PROBLEM REQUIREMENTS:
For every line in the data below that contains "none", copy the line.

[DATASET EXCERPTS Boundary: Start]

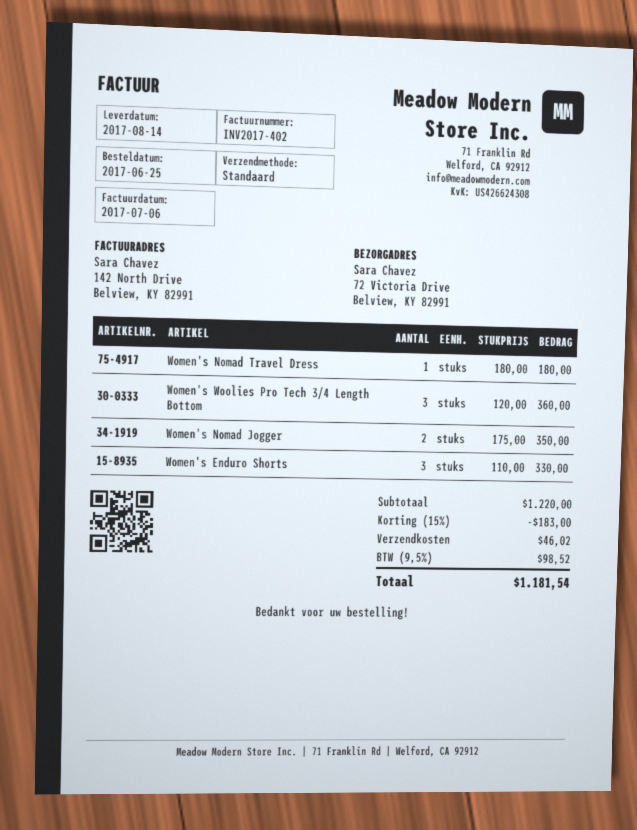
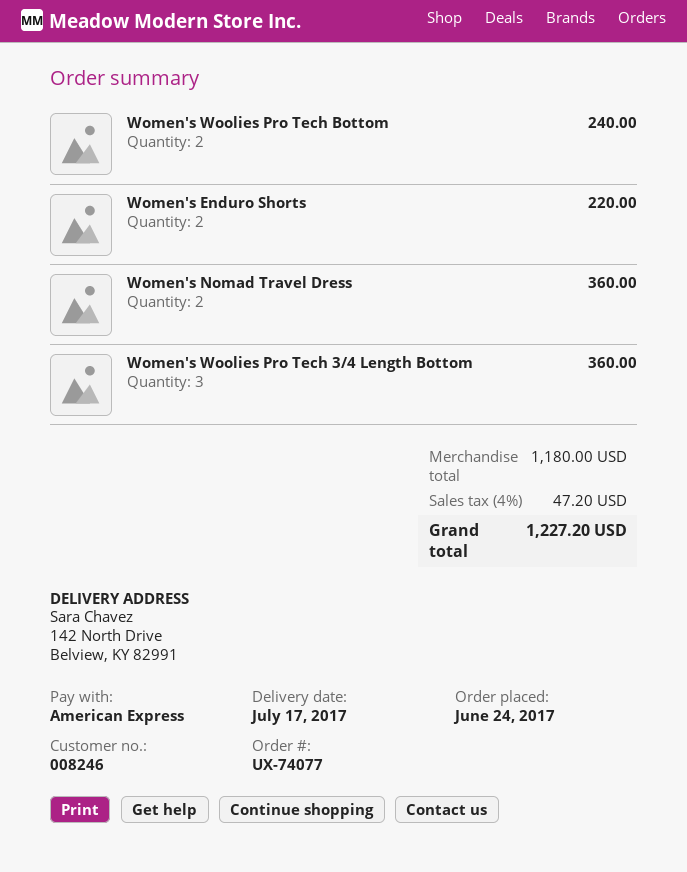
order date: 2017-06-25 -> 2017-06-24
delivery date: 2017-08-14 -> 2017-07-17
ship to: 72 Victoria Drive, Belview, KY 82991 -> 142 North Drive, Belview, KY 82991
Women's Nomad Travel Dress: 1 for 180.00 -> 2 for 360.00
Women's Nomad Jogger: 2 for 350.00 -> none
Women's Enduro Shorts: 3 for 330.00 -> 2 for 220.00
Women's Woolies Pro Tech Bottom: none -> 2 for 240.00
subtotal: 1220.00 -> 1180.00
discount: 15% = 183.00 -> none
shipping: 46.02 -> none
tax: 9.5% = 98.52 -> 4% = 47.20
total: 1181.54 -> 1227.20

[DATASET EXCERPTS Boundary: End]

RESPONSE:
Women's Nomad Jogger: 2 for 350.00 -> none
Women's Woolies Pro Tech Bottom: none -> 2 for 240.00
discount: 15% = 183.00 -> none
shipping: 46.02 -> none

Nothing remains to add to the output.